The discussion then took a long detour down a deep rathole: authorization. After kicking around the idea of coupling long lived identity certs with short lived attribute certs, and issues of delegating authorization management, the group agreed that the discussion of authorization needs to be deferred until after MACE is provided with more information on authorization issues. [AI] Mark Poepping will email Ken about organizing an authorization discussion. It was also noted that there are many separate groups trying to figure out authorization, including quite a few in the IETF. Many of them are not getting anywhere. Paul Hill suggested that producing a white paper cataloging these efforts might be a good place for MACE to begin its efforts in the area of authorization.
Next was a discussion of Web-portal consortiums. Steve has just initiated a project working with open-source portal code. His student's first two tasks are to get the code running and to write up a set of instructions that will tell others how to get the code running. There was a short discussion of gocampus.com, which is directed by Peter Lyman of UC Berkeley. The University of Washington appears to be the flagship participant, so [AI] Keith will contact Bob for information on gocampus.com, and inform the MACE list. Gocampus.com will also be a topic for the next call. JA-SIG was not discussed; [AI] Mark Poepping will send mail to Ken to schedule a discussion of JA-SIG.

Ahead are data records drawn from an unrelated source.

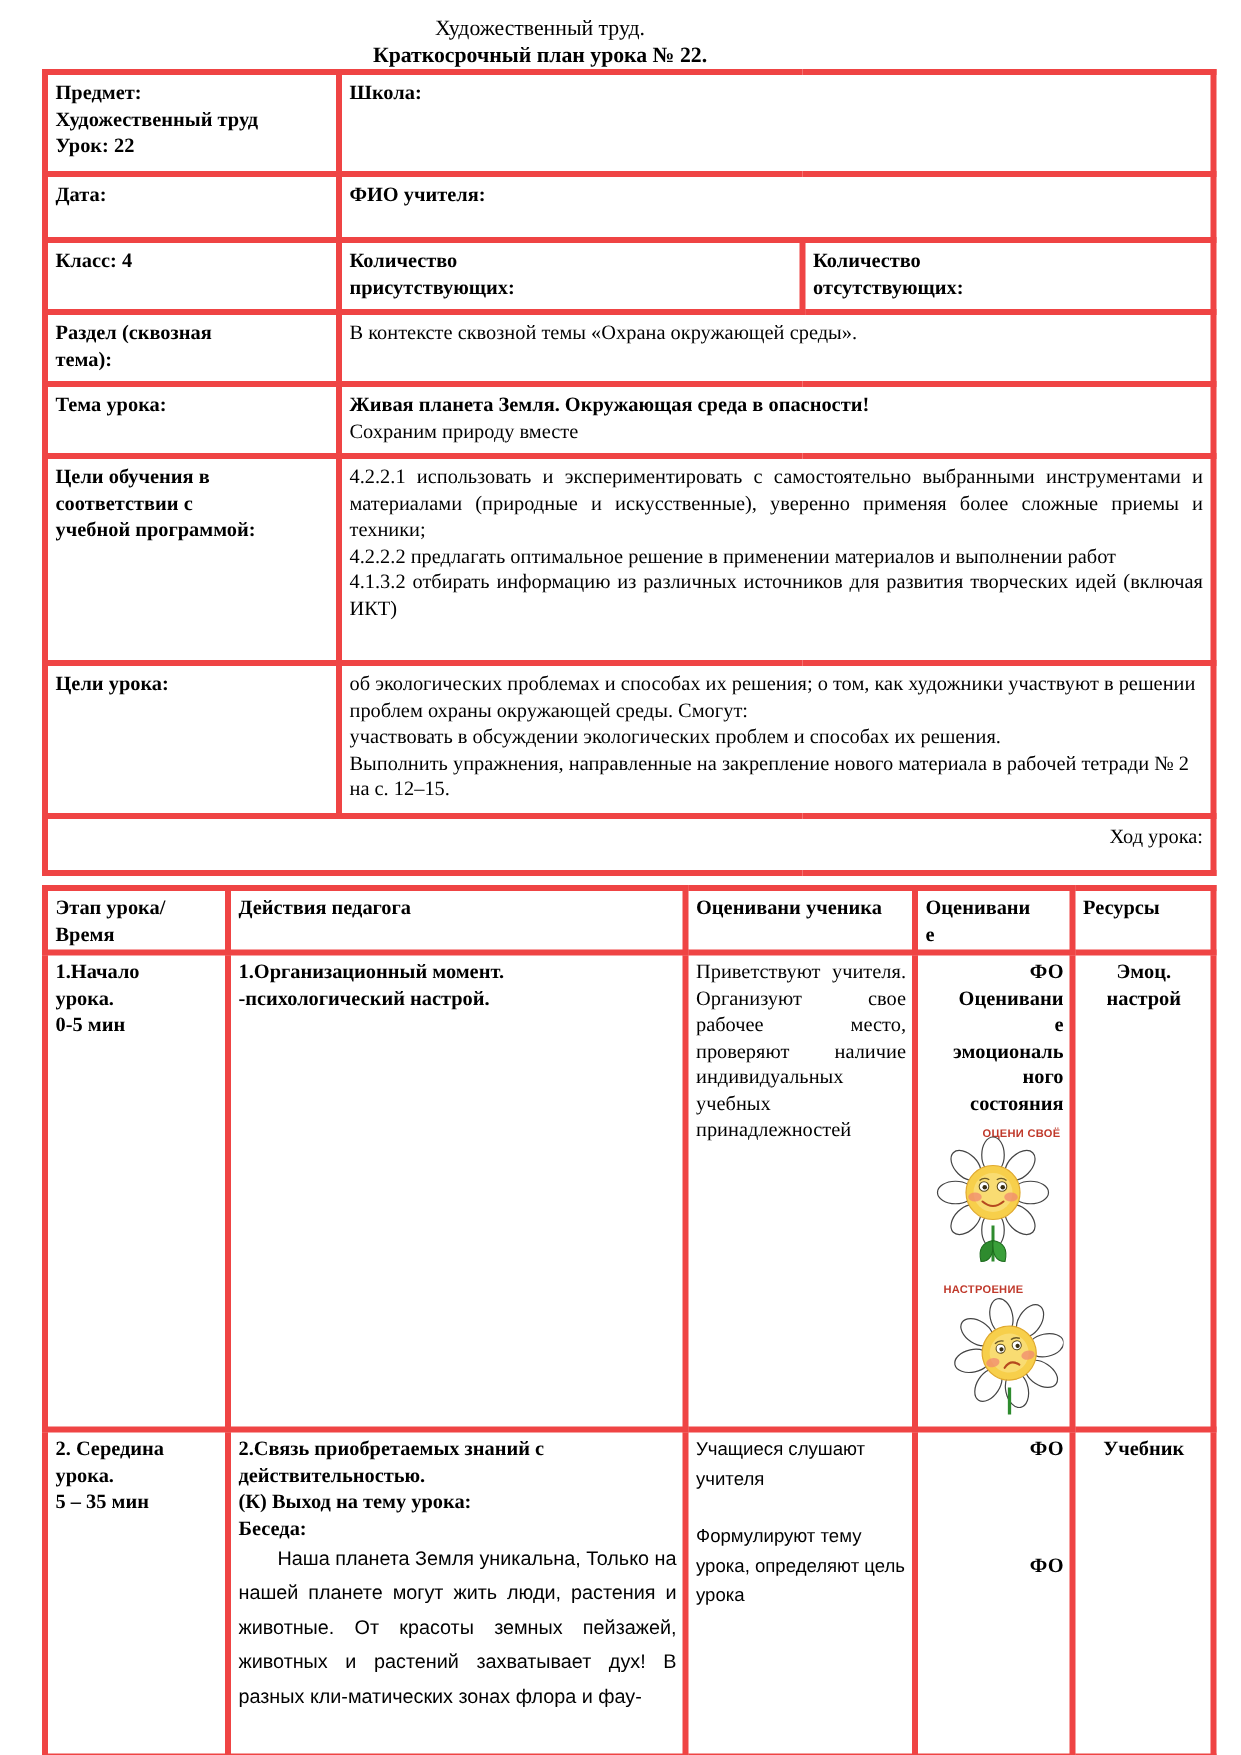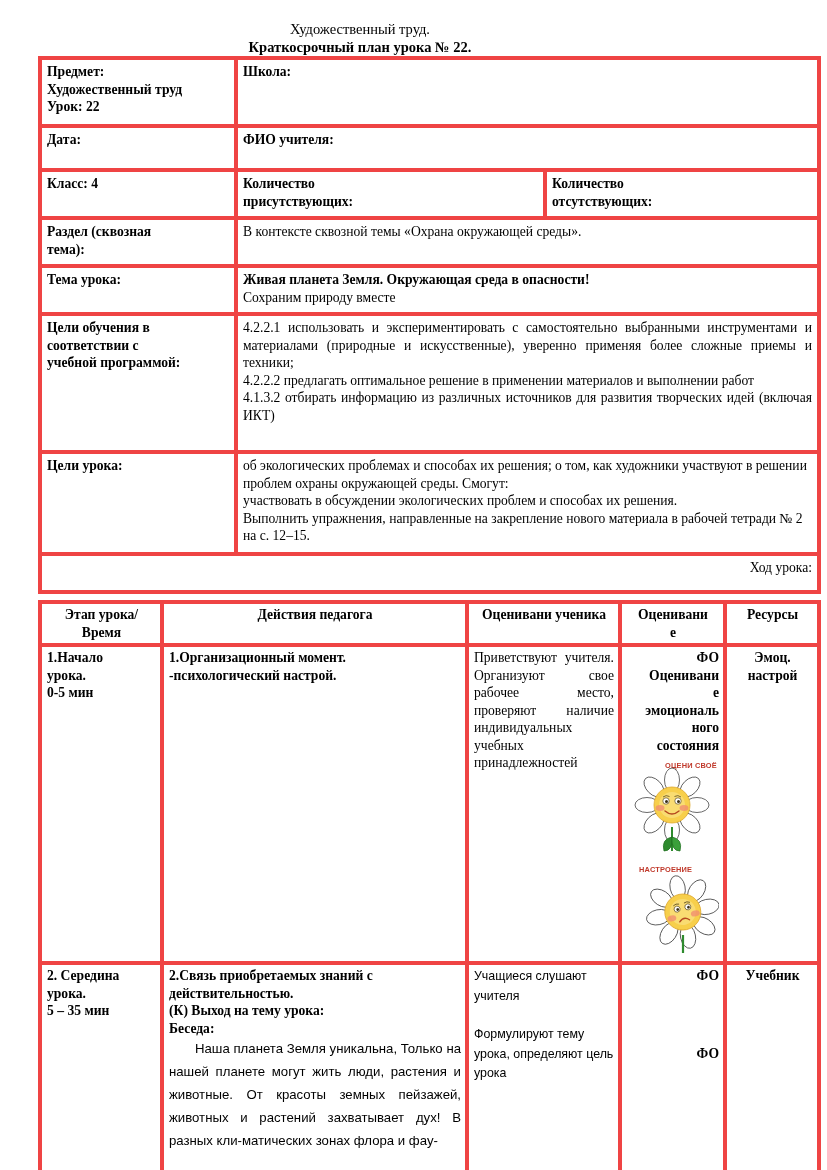--- a/index.html
+++ b/index.html
@@ -12,21 +12,21 @@
     height: 1170px;
     overflow: hidden;
     font-family: "Liberation Serif", serif;
     color: #000000;
   }
   .page {
     position: relative;
     width: 720px;
     height: 1170px;
     box-sizing: border-box;
-    padding: 10px;
+    padding: 0;
   }
   .title-block {
     text-align: center;
     padding-top: 11px;
   }
   .doc-title {
     font-size: 14.5px;
     line-height: 17px;
     font-weight: normal;
   }
@@ -55,21 +55,21 @@
     font-weight: normal;
     font-size: 13.6px;
     height: 28px;
     vertical-align: middle;
   }
   .spacer { height: 6px; }
 
   
   table.flow td { padding: 2px 4px 2px 5px; }
   .hdr {
-    text-align: center;
+    text-align: left;
     font-weight: bold;
     font-size: 13.2px;
     line-height: 17px;
   }
   .sans {
     font-family: "Liberation Sans", sans-serif;
     font-size: 12.4px;
     line-height: 19.5px;
   }
   .sans-just {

Finally there was a short discussion of the recent EDUCAUSE/NACUBO ebusiness workshop. Steve noted that he had heard that the meeting had gone well; a white paper will probably result. Steve suggested that MACE track this group's efforts, and suggested that this group would be a good place to look for the emergence of a killer app that would use the stuff I2-MI is building. It was noted that the EDUCAUSE/NACUBO group has more of a policy than a technology focus. [AI] Mark Poepping will work with Ken to schedule further discussion of the ebusiness workshop.
The next regularly scheduled MACE call will be on Monday, June 5, at 8:30pm GMT = 4:30pm EDT = 1:30pm PDT.
*Action Items*
[AI] Ken will send the MACE list a summary of the issues involved in publicizing and broadening MACE discussions, and raise the subject in the next call.
[AI] Mark Poepping will email Ken about organizing an authorization discussion.
[AI] Keith will contact Bob for information on gocampus.com, and inform the MACE list.
[AI] Mark Poepping will send mail to Ken to schedule a discussion of JA-SIG.
[AI] Mark Poepping will work with Ken to schedule further discussion of the ebusiness workshop.